The aim of this scoping review was to inform and inspire future approaches of digital play interventions for rehabilitation of children and adolescents in hospital and rehabilitation settings. The primary objective was to identify and map the characteristics of digital play interventions for rehabilitation. Secondary objectives were to investigate how they were applied, to which patient categories, and which outcome measures had been used.
Materials and methods
This scoping review was conducted in accordance with Arksey and O’Malley 17 and the JBI Manual for Evidence Synthesis – Scoping Review18,19 (Table 1). The protocol is available in Supplementary Material 1. Logistical and administrative delays, including the need to determine participants for article screening and secure funding for the process, delayed the formal registration of the protocol until March 2023. No deviations were made between the initial protocol and the scoping review process.
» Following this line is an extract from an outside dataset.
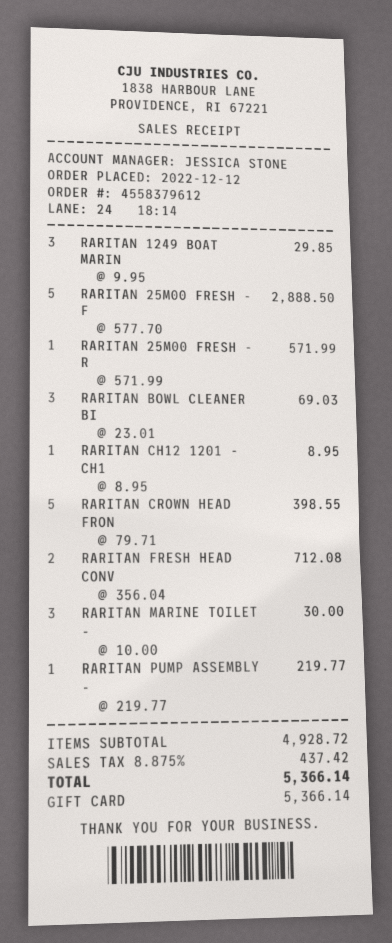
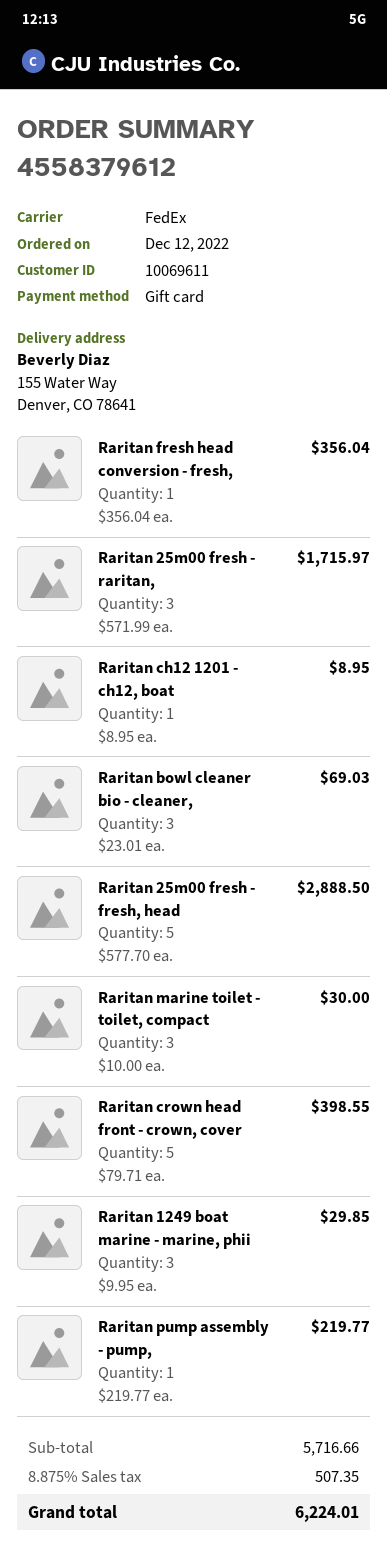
RARITAN 25M00 FRESH - R: 1 x 571.99 = 571.99 -> 3 x 571.99 = 1715.97
RARITAN FRESH HEAD CONV: 2 x 356.04 = 712.08 -> 1 x 356.04 = 356.04
subtotal: 4928.72 -> 5716.66
tax: 8.875% = 437.42 -> 8.875% = 507.35
total: 5366.14 -> 6224.01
Application of JBI manual for evidence synthesis – scoping reviews and Arksey and O’Malley's six-stage method.
Abbreviations: PCC, Population–Concept–Context; WHO, World Health Organization.
Literature search and study selection
The search strategy was developed with an information specialist and evaluated with the PRESS statement. 21 The index terms were adapted to the indexing system of each database. Free text words were searched either alone or combined with Boolean or proximity operators. Limitations on date or language were not imposed. Literature in foreign languages was translated with Google Translate. Additional information is available in Supplementary Material 2(a).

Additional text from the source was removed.